Aujourd’hui, que disent les élus ? « Nous sommes prêts à simplifier, à clarifier les modalités d’application et à faire des propositions sur certaines produits mais il n’est pas question de révolutionner la fiscalité », explique le coprésident de la commission commune à l’Association des maires de France (AMF) et à l’Association des communes et collectivités d’Outre-Mer (ACCD’OM), Serge Hoareau, élu de La Réunion.

Jean-Louis Francisque, maire :

Qu’ont décidé les élus de Guadeloupe ? D’être prêts à discuter avec le gouvernement et pour cela faire front si la réforme dérive vers une mainmise par l’Etat de cette manne qui profite essentiellement aux collectivités. Pour discuter avec le gouvernement, il faudra des porte-paroles à l’Assemblée nationale et au Sénat. Or, 4 parlementaires sur 7 ont assisté à la réunion du jour… Comme le soulignait un élu : « Il faudra aller à la bataille unis. » Oui…

La réforme pourrait passer par un élargissement de l’assiette de la taxe, une mesure qui pourrait faire grincer les dents de certains acteurs économiques locaux. « Le gouvernement serait favorable à une taxation des services (médecins, avocats…). Ces sociétés ayant souvent des chiffres d’affaires supérieurs à 500 000 euros, elles ne pourront pas bénéficier de franchise. Cette nouvelle taxation permettrait en parallèle de réduire les taxations sur les produits importés » explique Olivier Serva. Pour le député, elle pénaliserait les emplois non délocalisables. « Il faut faire payer l’octroi de mer après la vente des produits et non à leur arrivée sur les territoires pour éviter les avances de trésorerie et inscrire la taxe sur les tickets de caisse » ajoute-t-il.

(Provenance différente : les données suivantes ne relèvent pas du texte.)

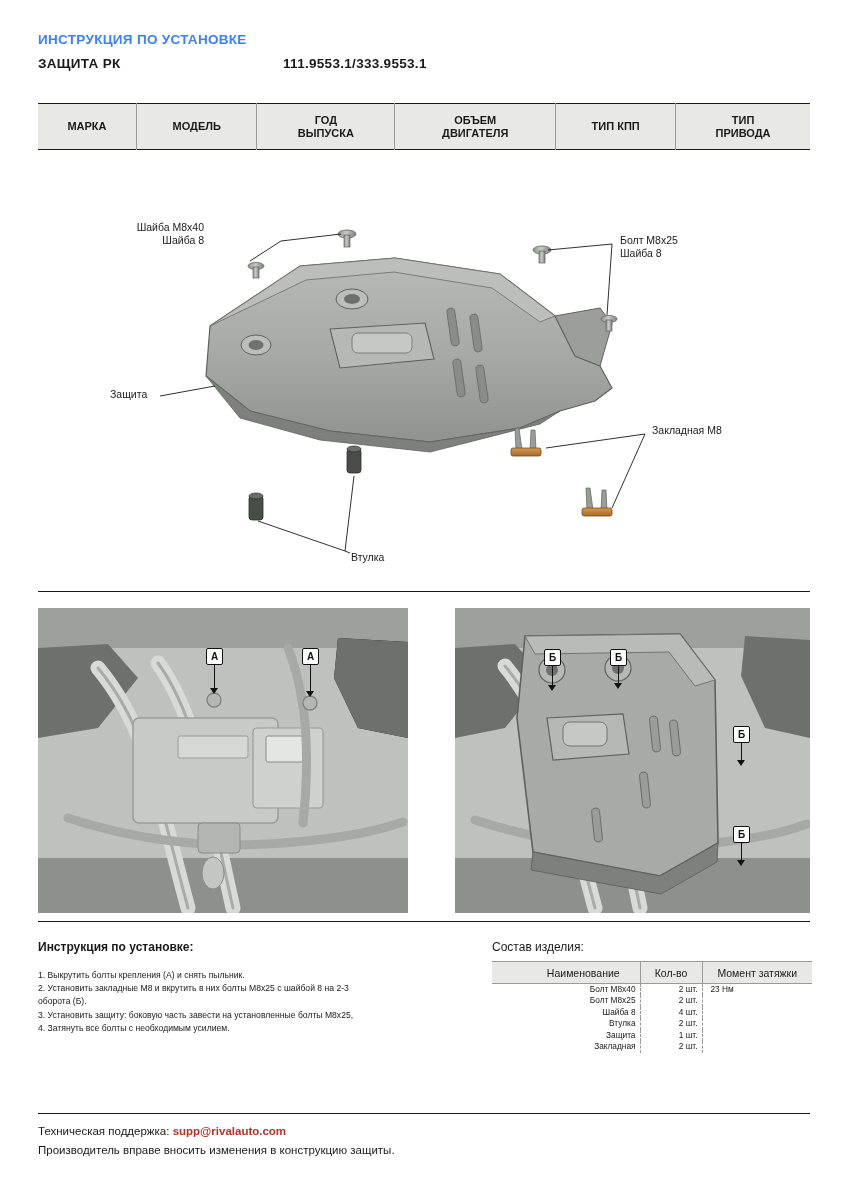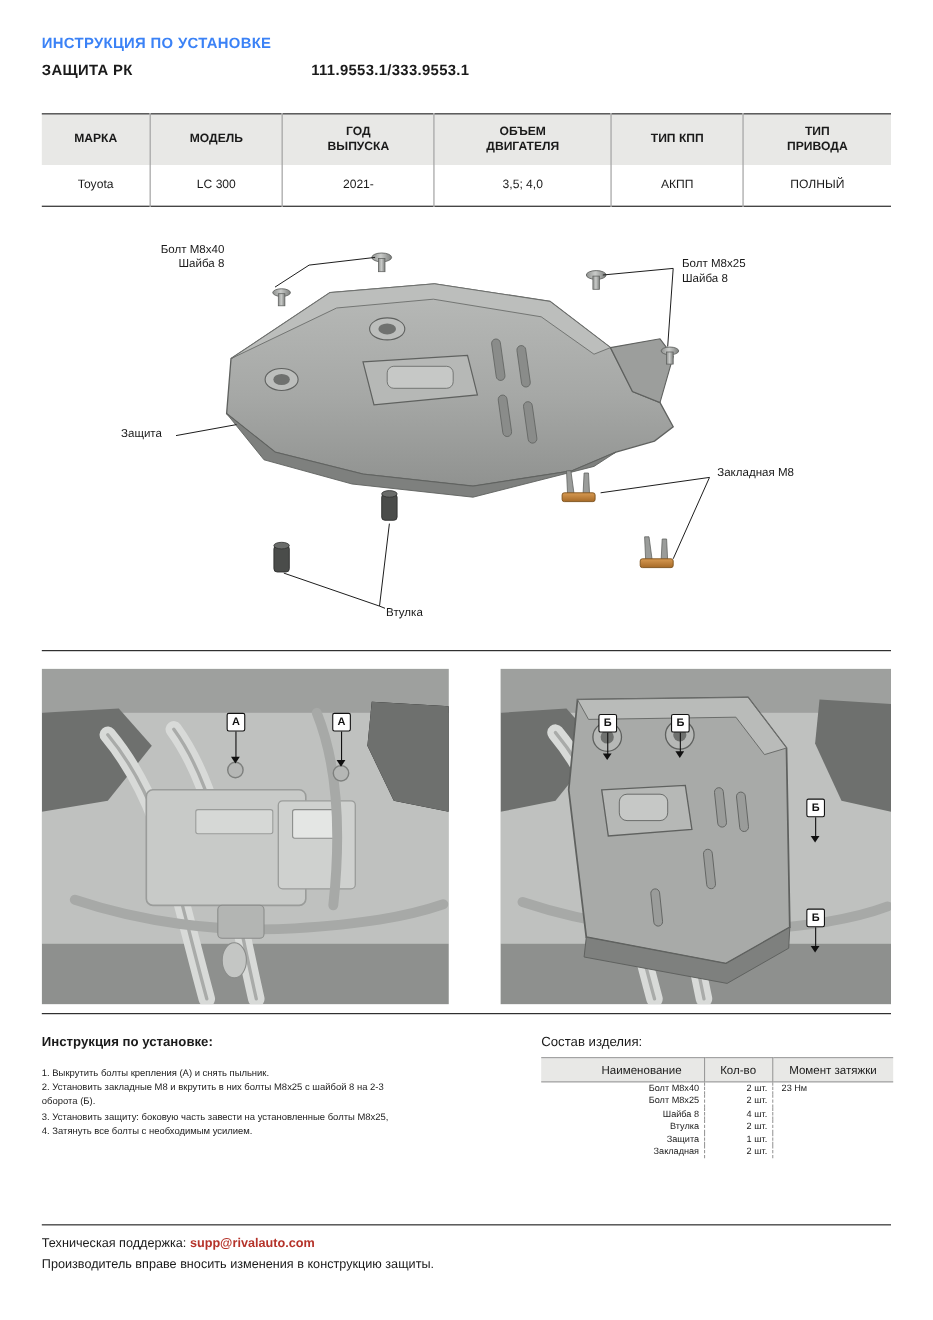--- a/index.html
+++ b/index.html
@@ -252,14 +252,6 @@
         <div>ПРИВОДА</div>
       </th>
     </tr>
-    <tr class="body">
-      <td>Toyota</td>
-      <td class="bold">LC 300</td>
-      <td>2021-</td>
-      <td>3,5; 4,0</td>
-      <td>АКПП</td>
-      <td>ПОЛНЫЙ</td>
-    </tr>
   </tbody>
     </table>
 

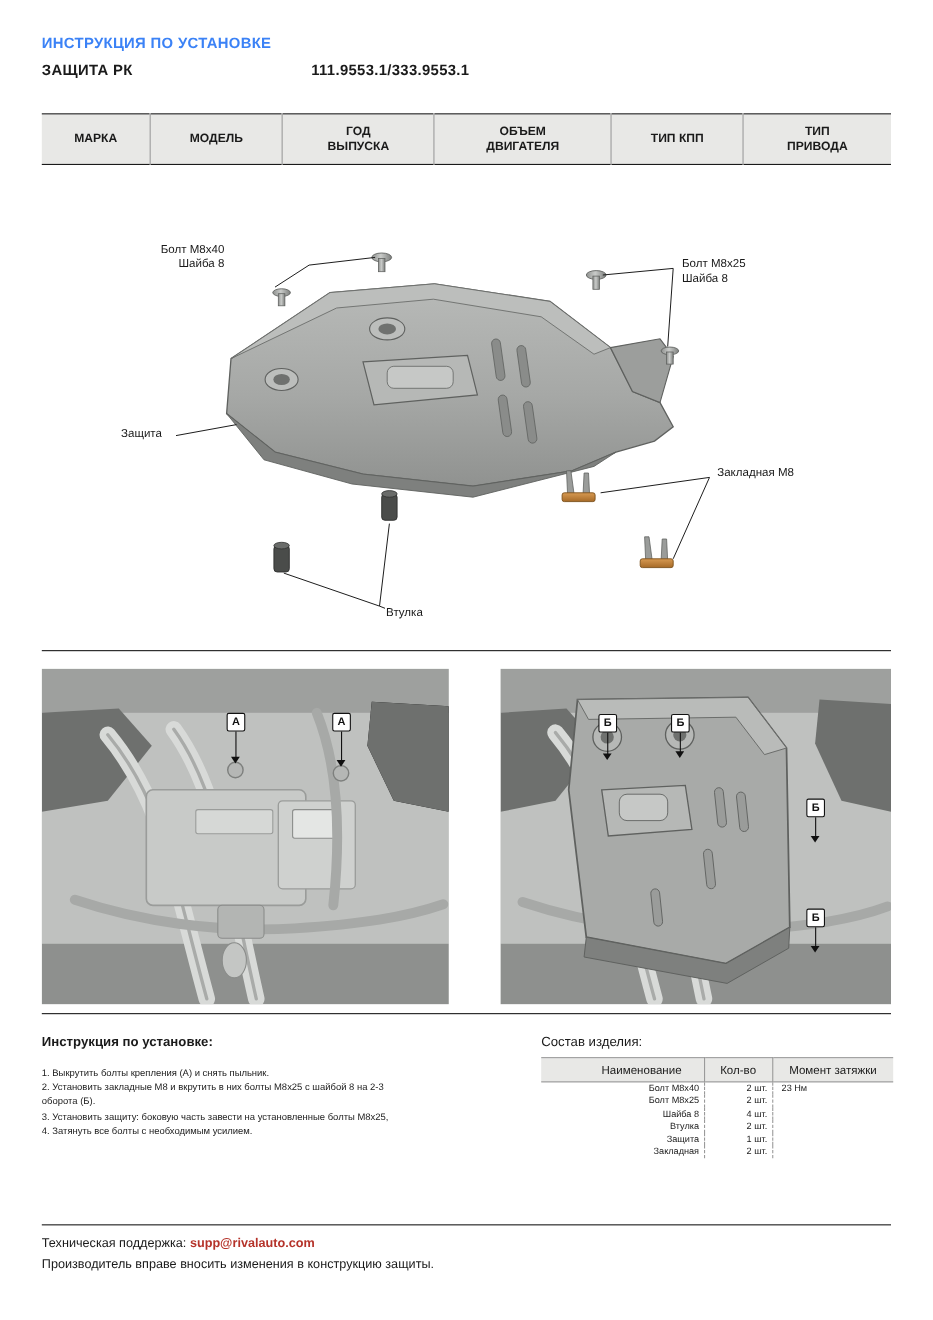--- a/index.html
+++ b/index.html
@@ -345,7 +345,7 @@
     </svg>
 
     <div class="dg-label right" style="left:104px; top:25px; width:100px;">
-      <div>Болт M8x40</div>
+      <div>Шайба M8x40</div>
       <div>Шайба 8</div>
     </div>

Pour le Cese, il est aussi question d’élargissement de l’assiette aux biens et services importés et produits localement ; mais aussi de taux différenciés pour la production locale ; de simplification autour de quatre taux maximum ou encore d’exonération des produits de première nécessité. « L’idée serait de passer d’une taxe à l’importation à une TVA locale prélevée à chaque stade de la chaîne économique ». La réforme pourrait s’inspirer de la taxe générale sur la consommation mise en œuvre en Nouvelle-Calédonie en 2018.